How to exclude a model parameter from Model.parameters() without setting its required_grad to False

I want to do this since I need two optimizers to take care of different model parameters.

for example, my model has many layers and an architecture parameter model.arch:

class model(nn.Module):
  def __init__(self):
    ...
    self.linear_layers = nn.ModuleList()
    for i in range(4):
      self.linear_layers.append(nn.Linear(...))
    # many other layers
    self.arch = torch.zeros([...], requires_grad=True)
  
  def get_arch_parameters(self):
    return [self.arch]

  def get_other_parameters(self):
     # I want to return all parameters other than self.arch

Now I want to use two optimizers to update different parameters:

opt1 = torch.optim.SGD(model.get_other_parameters(), ...)
opt2 = torch.optim.SGD(model.get_arch_parameters(), ...)

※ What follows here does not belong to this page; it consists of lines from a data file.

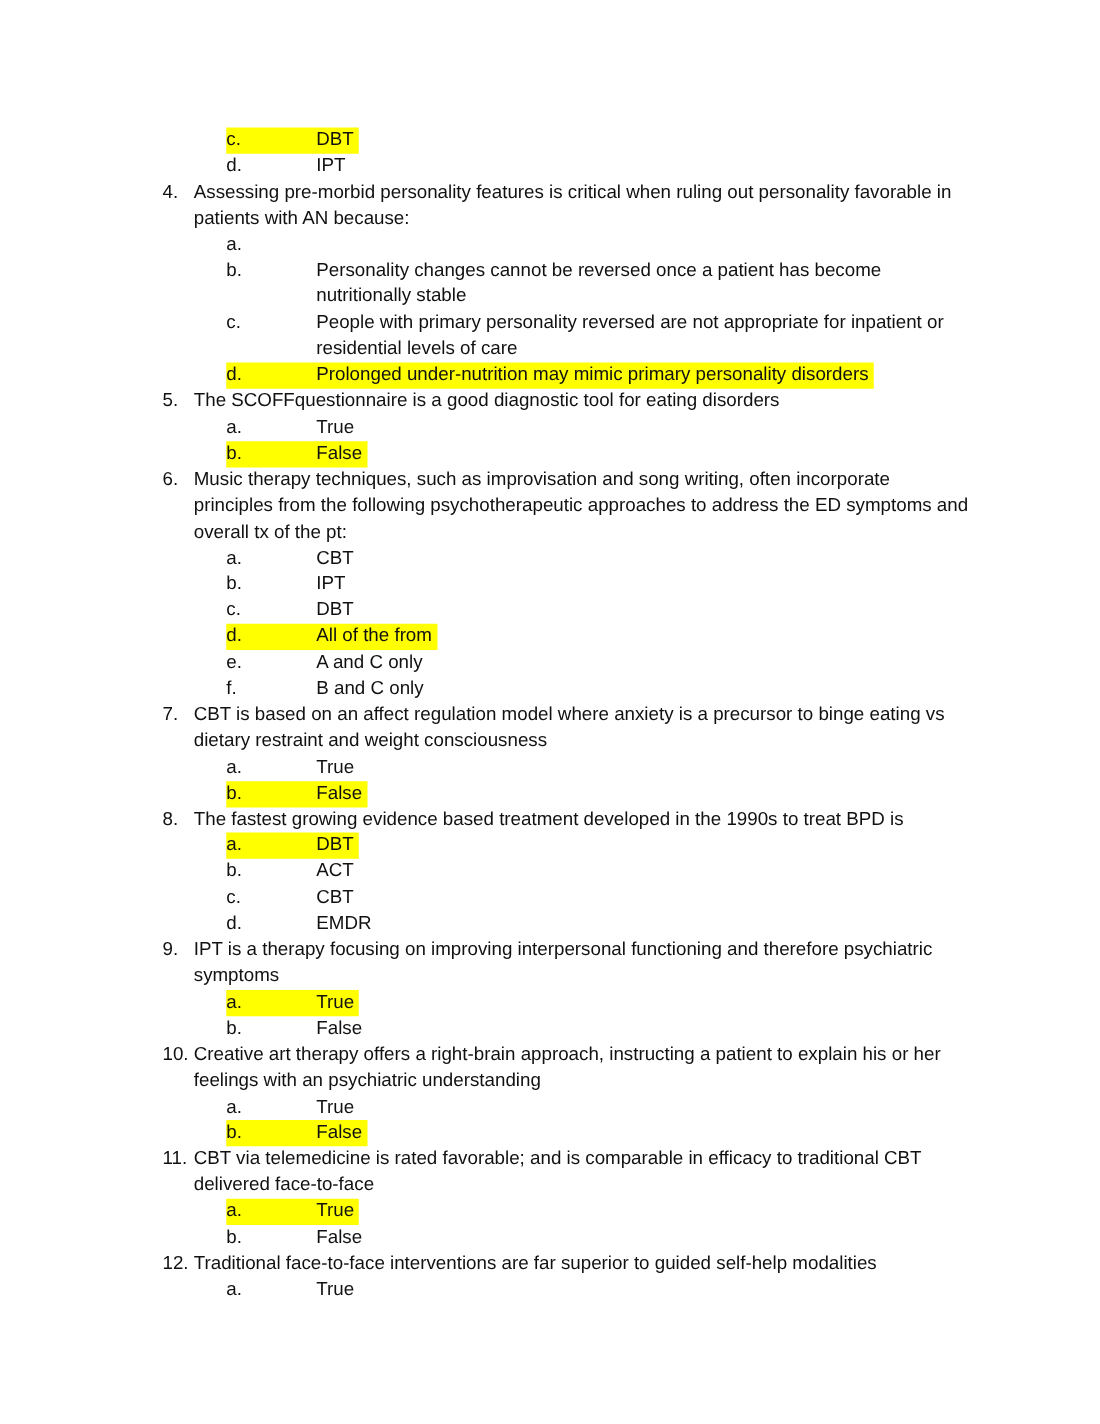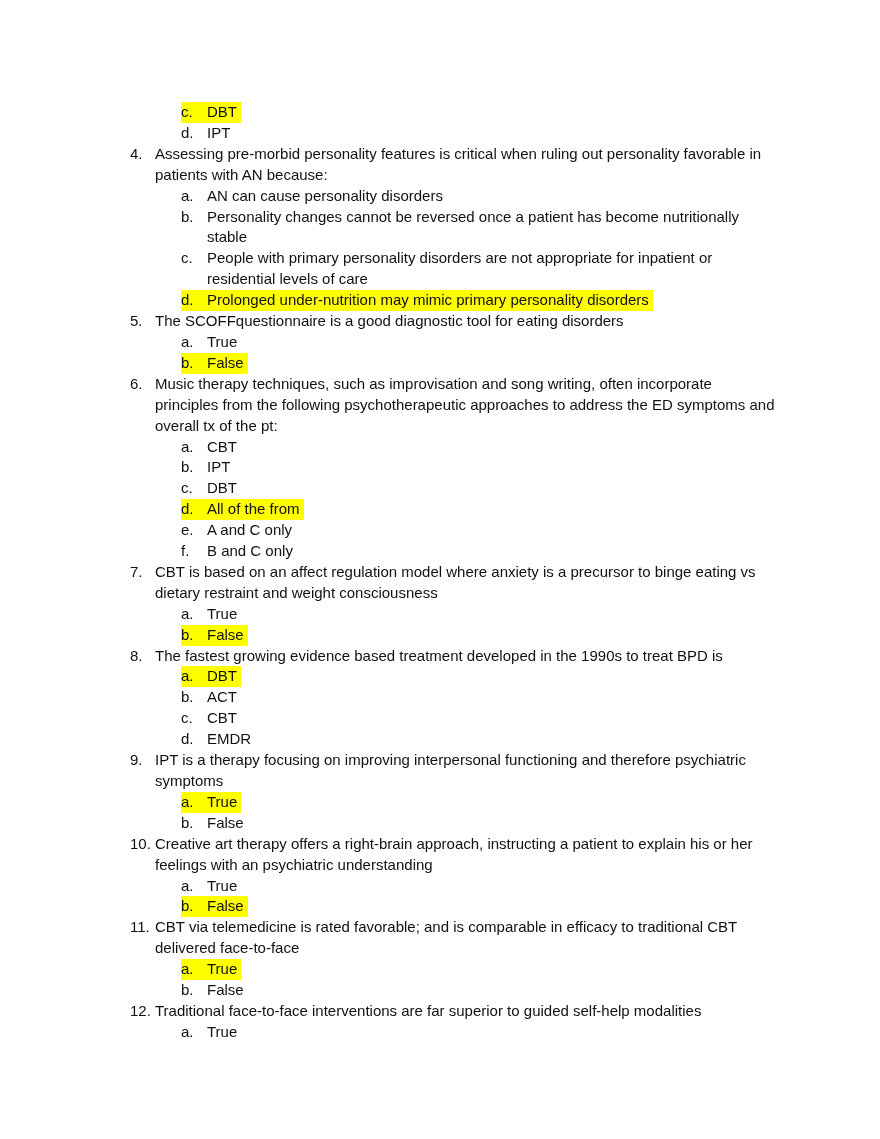--- a/index.html
+++ b/index.html
@@ -45,20 +45,21 @@
   .opt-inner.hl {
     background: var(--hl, #ffff00);
   }
   .opt-letter {
     flex: 0 0 26px;
     width: 26px;
   }
   .opt-text {
     flex: 1 1 auto;
     min-width: 0;
+    margin-left: 46px;
   }
   
   .orphan-block {
     margin-left: 25px;
   }
 </style>
 </head>
 <body>
 
 <div class="page">
@@ -77,33 +78,32 @@
       </div>
     </div>
   <div id="question-list">
       <div class="q-row">
         <span class="q-num">4.</span>
         <div class="q-body">
           <div>Assessing pre-morbid personality features is critical when ruling out personality favorable in patients with AN because:</div>
           <div class="opt-row">
             <span class="opt-inner">
               <span class="opt-letter">a.</span>
-              <span class="opt-text">AN can cause personality disorders</span>
             </span>
           </div>
           <div class="opt-row">
             <span class="opt-inner">
               <span class="opt-letter">b.</span>
               <span class="opt-text">Personality changes cannot be reversed once a patient has become nutritionally stable</span>
             </span>
           </div>
           <div class="opt-row">
             <span class="opt-inner">
               <span class="opt-letter">c.</span>
-              <span class="opt-text">People with primary personality disorders are not appropriate for inpatient or residential levels of care</span>
+              <span class="opt-text">People with primary personality reversed are not appropriate for inpatient or residential levels of care</span>
             </span>
           </div>
           <div class="opt-row">
             <span class="opt-inner hl">
               <span class="opt-letter">d.</span>
               <span class="opt-text">Prolonged under-nutrition may mimic primary personality disorders</span>
             </span>
           </div>
         </div>
       </div>

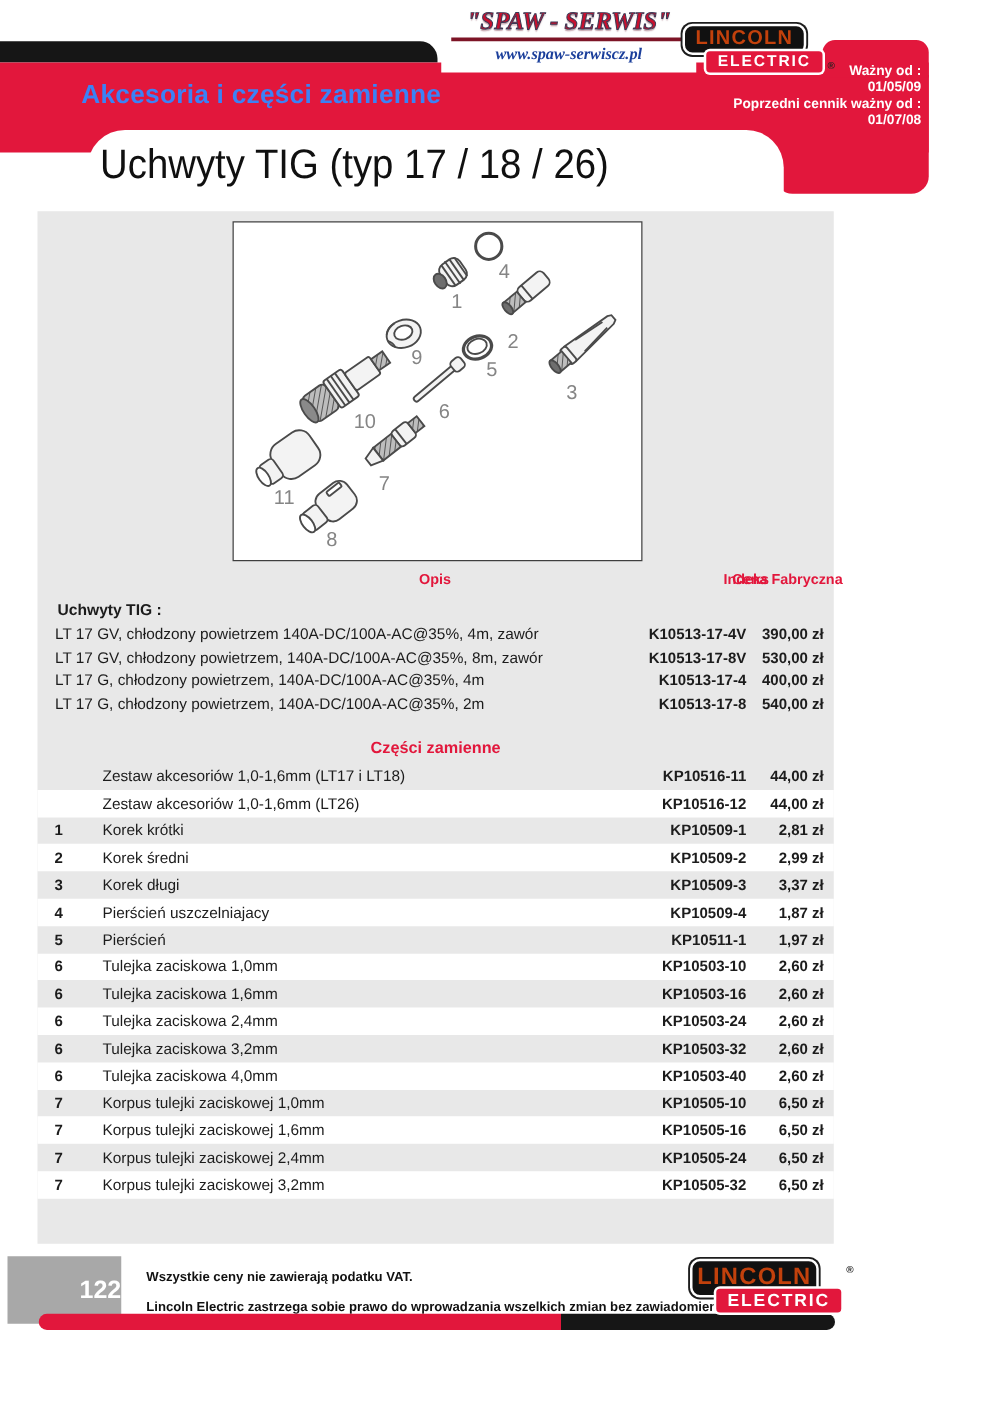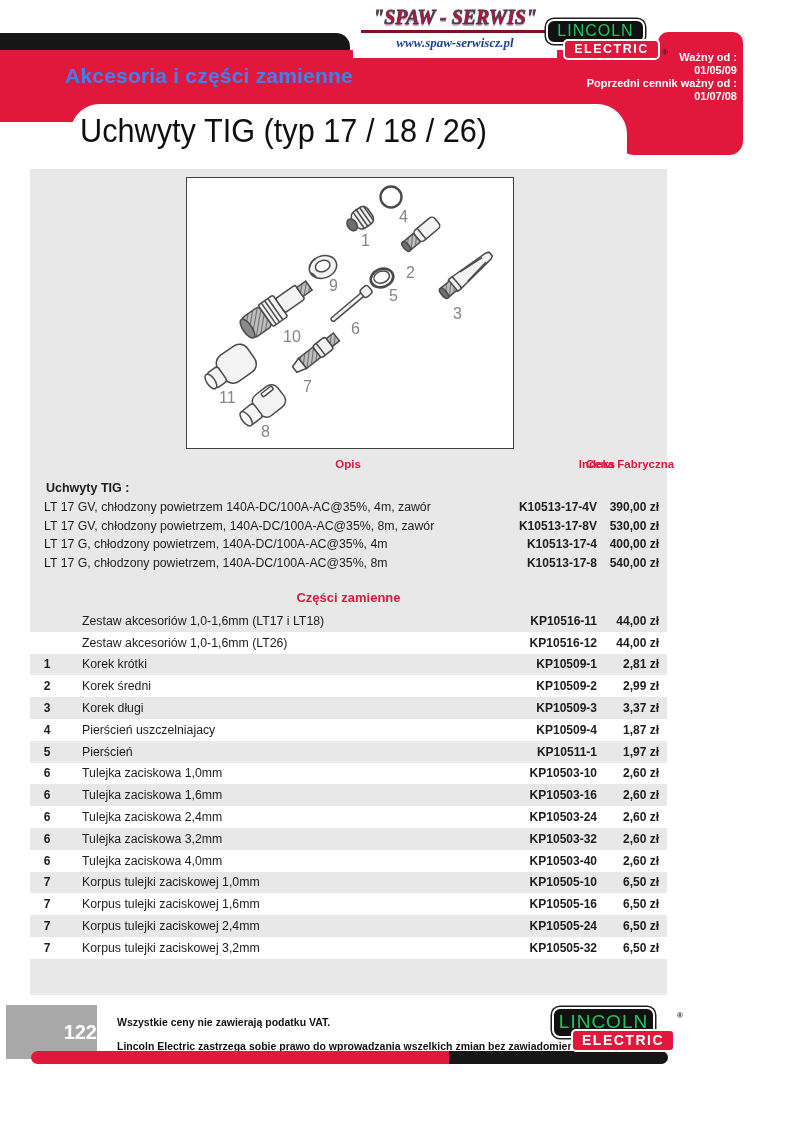--- a/index.html
+++ b/index.html
@@ -27,21 +27,21 @@
 
   .spaw-box{position:absolute;left:353px;top:0;width:204px;height:58px;background:#fff;z-index:5;text-align:center;padding-top:6px;}
   .spaw-name{font-family:"Liberation Serif",serif;font-style:italic;font-weight:bold;font-size:20px;
     color:#c8102e;-webkit-text-stroke:.8px #3a3a55;text-shadow:0 2px 1px rgba(100,20,40,.4);white-space:nowrap;}
   .spaw-underline{height:3px;background:#7d1426;margin:1px 8px 2px;}
   .spaw-url{font-family:"Liberation Serif",serif;font-style:italic;font-weight:bold;font-size:13px;color:#1b3f9b;}
 
   
   .lincoln{position:absolute;z-index:7;}
   .lincoln-black{position:relative;background:#111;border:2px solid #fff;box-shadow:0 0 0 1.5px #1d1d1d;
-    border-radius:8px;color:#22c55e;font-weight:normal;text-align:center;letter-spacing:1px;}
+    border-radius:8px;color:#c2410c;font-weight:bold;text-align:center;letter-spacing:1px;}
   .lincoln-reg{position:absolute;font-weight:bold;color:#222;}
   .lincoln-red{position:relative;background:var(--red);box-shadow:0 0 0 2px #fff;border-radius:3px;
     color:#fff;font-weight:bold;text-align:center;letter-spacing:1.5px;}
   .lincoln-top{left:546px;top:19px;}
   .lincoln-top .lincoln-black{width:99px;height:25px;font-size:16px;line-height:20px;}
   .lincoln-top .lincoln-reg{right:-10px;bottom:1px;font-size:8px;}
   .lincoln-top .lincoln-red{margin-left:19px;margin-top:-3px;width:93px;height:17px;font-size:12.5px;line-height:17px;}
   .lincoln-bottom{left:552px;top:1007px;}
   .lincoln-bottom .lincoln-black{width:103px;height:31px;font-size:19px;line-height:26px;}
   .lincoln-bottom .lincoln-reg{right:-10px;top:4px;font-size:8px;}
@@ -233,21 +233,21 @@
           <div class="c-desc">LT 17 GV, chłodzony powietrzem, 140A-DC/100A-AC@35%, 8m, zawór</div>
           <div class="c-idx">K10513-17-8V</div>
           <div class="c-price">530,00 zł</div>
         </div>
         <div class="row torch-row">
           <div class="c-desc">LT 17 G, chłodzony powietrzem, 140A-DC/100A-AC@35%, 4m</div>
           <div class="c-idx">K10513-17-4</div>
           <div class="c-price">400,00 zł</div>
         </div>
         <div class="row torch-row">
-          <div class="c-desc">LT 17 G, chłodzony powietrzem, 140A-DC/100A-AC@35%, 8m</div>
+          <div class="c-desc">LT 17 G, chłodzony powietrzem, 140A-DC/100A-AC@35%, 2m</div>
           <div class="c-idx">K10513-17-8</div>
           <div class="c-price">540,00 zł</div>
         </div>
       </div>
 
       <div class="sec2-title">Części zamienne</div>
 
       <div class="parts-rows">
         <div class="row part-row">
           <div class="c-num"></div>

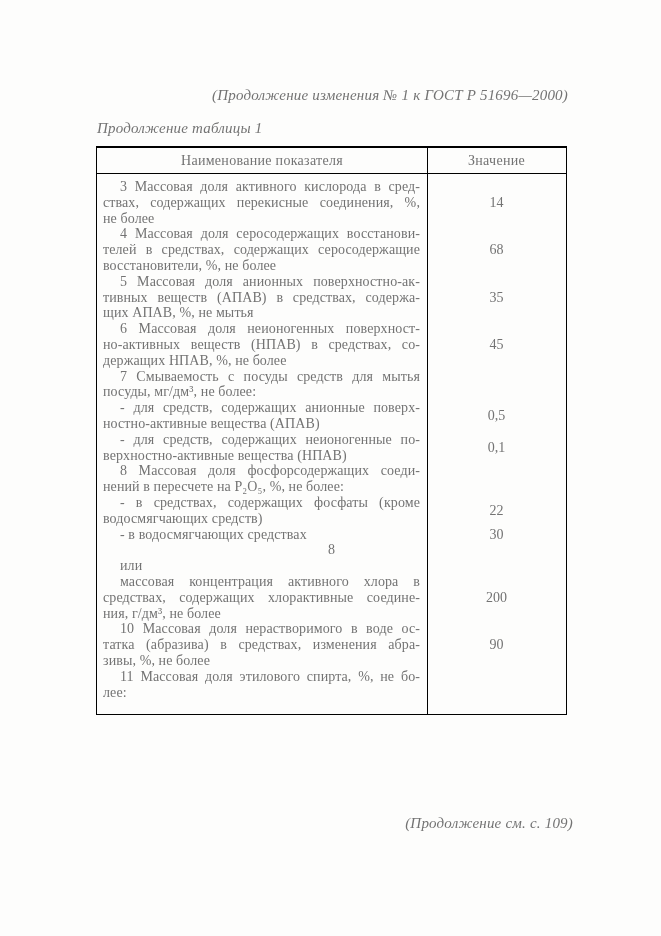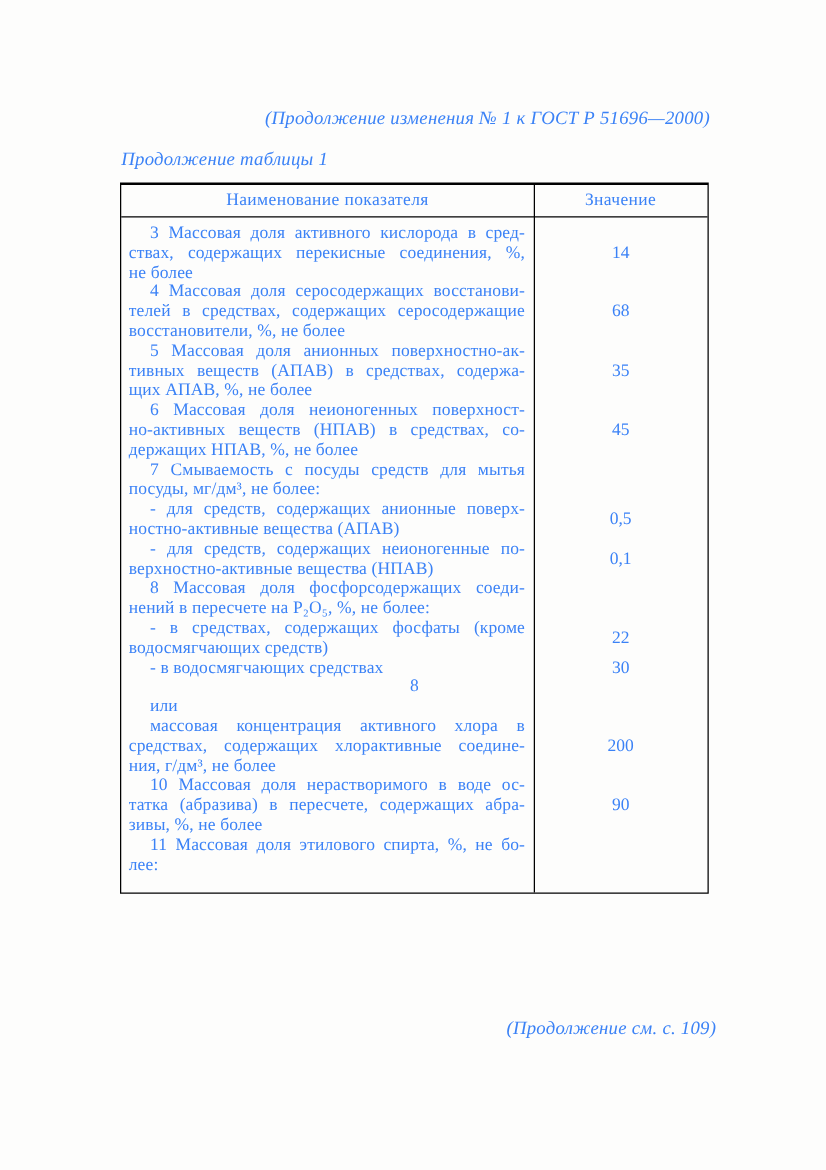--- a/index.html
+++ b/index.html
@@ -2,21 +2,21 @@
 <html><head>
 <meta charset="utf-8">
 <style>
   * { margin: 0; padding: 0; box-sizing: border-box; }
   html, body { background: #ffffff; }
   .page {
     position: relative;
     width: 661px;
     height: 936px;
     background: #fdfdfc;
-    color: #3b82f6;
+    color: #737373;
     font-family: "Liberation Serif", "DejaVu Serif", serif;
     overflow: hidden;
     padding-left: 24px;
   }
   .top-note {
     position: absolute;
     top: 87px;
     right: 93px;
     font-style: italic;
     font-size: 15px;
@@ -134,21 +134,21 @@
             <div class="line">восстановители, %, не более</div>
           </div>
           <div class="cell-value">
             <div class="vline">68</div>
           </div>
         </div>
         <div class="trow">
           <div class="cell-name">
             <div class="line first jl">5 Массовая доля анионных поверхностно-ак-</div>
             <div class="line jl">тивных веществ (АПАВ) в средствах, содержа-</div>
-            <div class="line">щих АПАВ, %, не более</div>
+            <div class="line">щих АПАВ, %, не мытья</div>
           </div>
           <div class="cell-value">
             <div class="vline">35</div>
           </div>
         </div>
         <div class="trow">
           <div class="cell-name">
             <div class="line first jl">6 Массовая доля неионогенных поверхност-</div>
             <div class="line jl">но-активных веществ (НПАВ) в средствах, со-</div>
             <div class="line">держащих НПАВ, %, не более</div>
@@ -223,21 +223,21 @@
             <div class="line jl">средствах, содержащих хлорактивные соедине-</div>
             <div class="line">ния, г/дм³, не более</div>
           </div>
           <div class="cell-value">
             <div class="vline">200</div>
           </div>
         </div>
         <div class="trow">
           <div class="cell-name">
             <div class="line first jl">10 Массовая доля нерастворимого в воде ос-</div>
-            <div class="line jl">татка (абразива) в пересчете, содержащих абра-</div>
+            <div class="line jl">татка (абразива) в средствах, изменения абра-</div>
             <div class="line">зивы, %, не более</div>
           </div>
           <div class="cell-value">
             <div class="vline">90</div>
           </div>
         </div>
         <div class="trow">
           <div class="cell-name">
             <div class="line first jl">11 Массовая доля этилового спирта, %, не бо-</div>
             <div class="line">лее:</div>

However, I do not know how to implement model.get_other_parameters(), which returns all model parameters but model.arch.
I cannot simply set model.arch.requries_grad=False and use model.parameters() instead, since opt2 needs to update it.
Hence I’d like to know if there is any method to exclude a parameter from model.parameters() without setting its requires_grad to False.

Thanks in advance.

Can you simply return the ModuleList? Like return self.linear_layers. If I understood correctly these layers are not in the arch variable so it should work.

Hi Andrea,

Thanks. You inspired me.

Though it will not work to just return a list of layers since the parameter that an optimizer take should be an iterator of tensors, you remind me that each layer is actually a Module so it has its own parameters method. And I found that a ModuleList also has a parameter method.

So I just wrote:

def get_other_parameters(self):
  return itertools.chain(self.linear_layers.parameters(), other.parameters(), ...)

And seemingly it works.

However, it’s still a little clumsy since I need to enumerate all the parameters I want to optimize. In cases where the number of parameters is huge while I only want to exclude several of them, it is neither efficient nor elegant.

Hence I still want to know if there is a better solution.